== WHAT THE TASK REQUIRES ==
Take the line containing "Dior Homme Intense: 204" and all lines after it to the end of the records, and output them exactly.

== DATASET RECORDS ==
┌────────

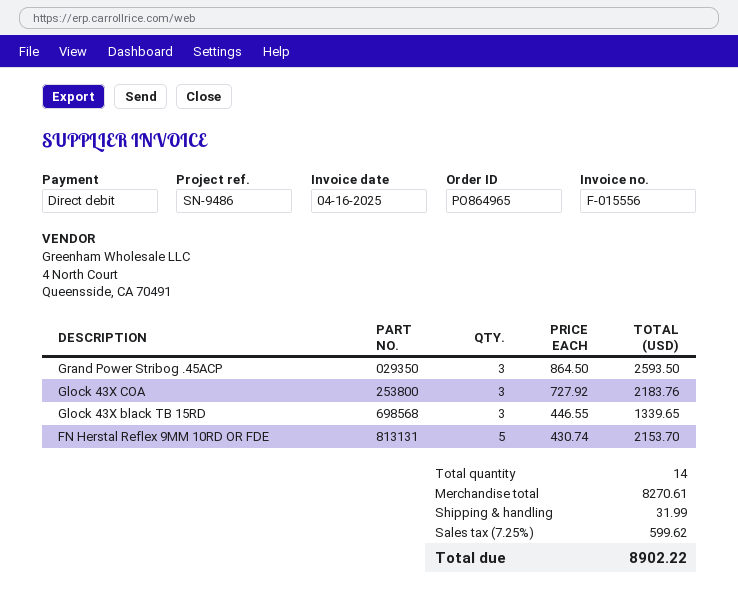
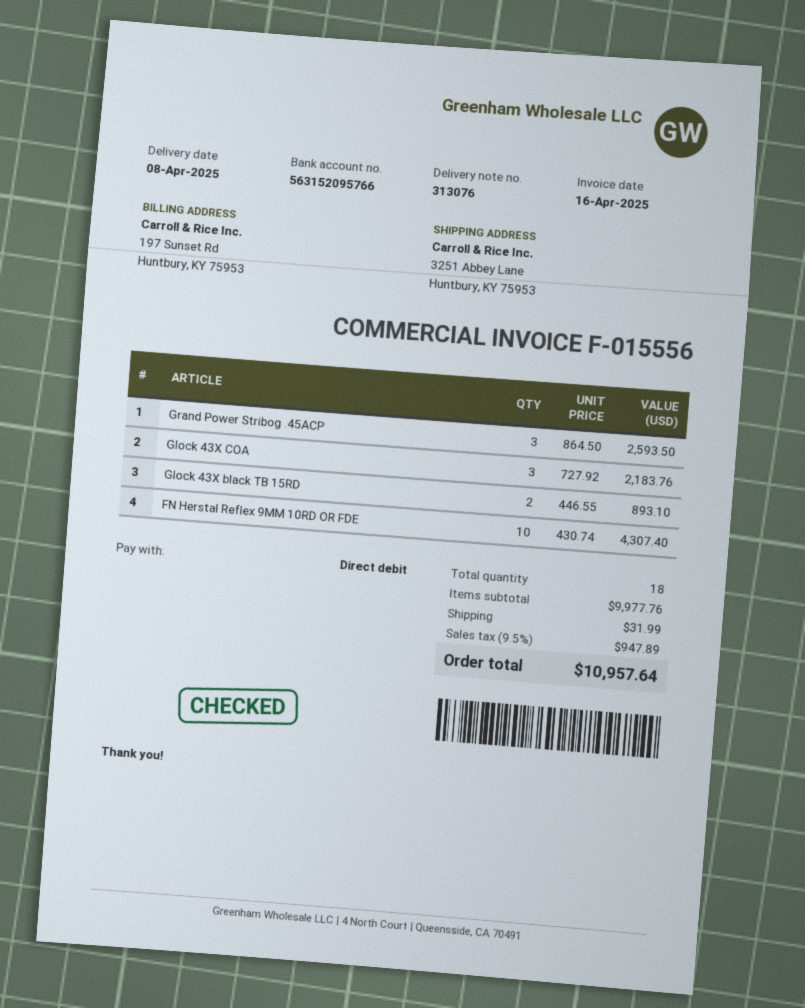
Glock 43X black TB 15RD: 3 x 446.55 = 1339.65 -> 2 x 446.55 = 893.10
FN Herstal Reflex 9MM 10RD OR FDE: 5 x 430.74 = 2153.70 -> 10 x 430.74 = 4307.40
total quantity: 14 -> 18
subtotal: 8270.61 -> 9977.76
tax: 7.25% = 599.62 -> 9.5% = 947.89
total: 8902.22 -> 10957.64

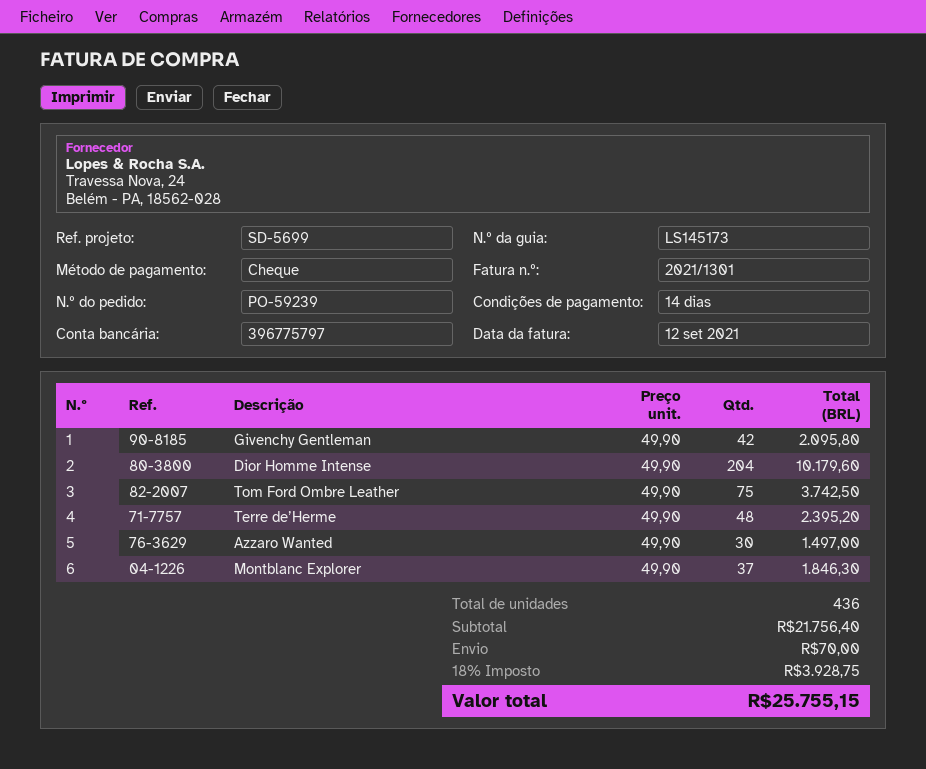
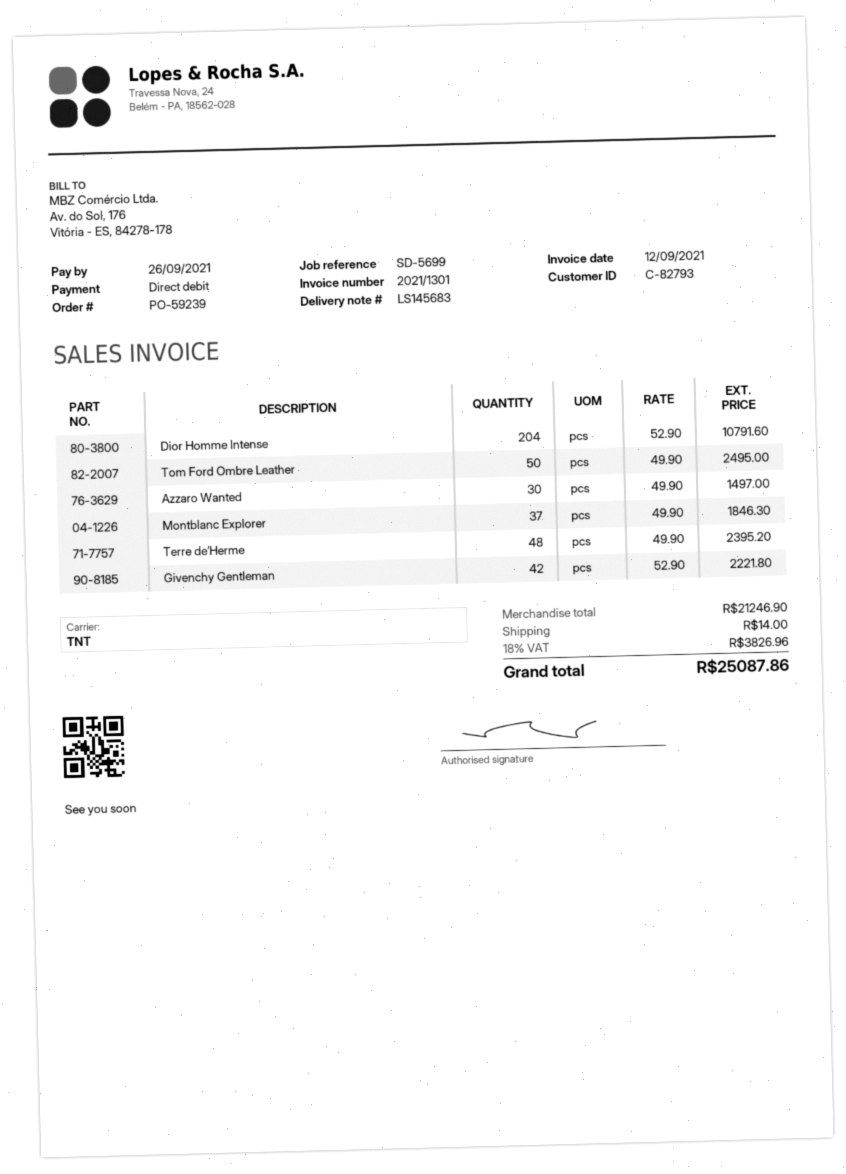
delivery note number: LS145173 -> LS145683
payment method: cheque -> direct debit
Givenchy Gentleman: 42 x 49.90 = 2095.80 -> 42 x 52.90 = 2221.80
Dior Homme Intense: 204 x 49.90 = 10179.60 -> 204 x 52.90 = 10791.60
Tom Ford Ombre Leather: 75 x 49.90 = 3742.50 -> 50 x 49.90 = 2495.00
subtotal: 21756.40 -> 21246.90
shipping: 70.00 -> 14.00
tax: 18% = 3928.75 -> 18% = 3826.96
total: 25755.15 -> 25087.86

└────────

== SOLUTION TO THE EXERCISE ==
Dior Homme Intense: 204 x 49.90 = 10179.60 -> 204 x 52.90 = 10791.60
Tom Ford Ombre Leather: 75 x 49.90 = 3742.50 -> 50 x 49.90 = 2495.00
subtotal: 21756.40 -> 21246.90
shipping: 70.00 -> 14.00
tax: 18% = 3928.75 -> 18% = 3826.96
total: 25755.15 -> 25087.86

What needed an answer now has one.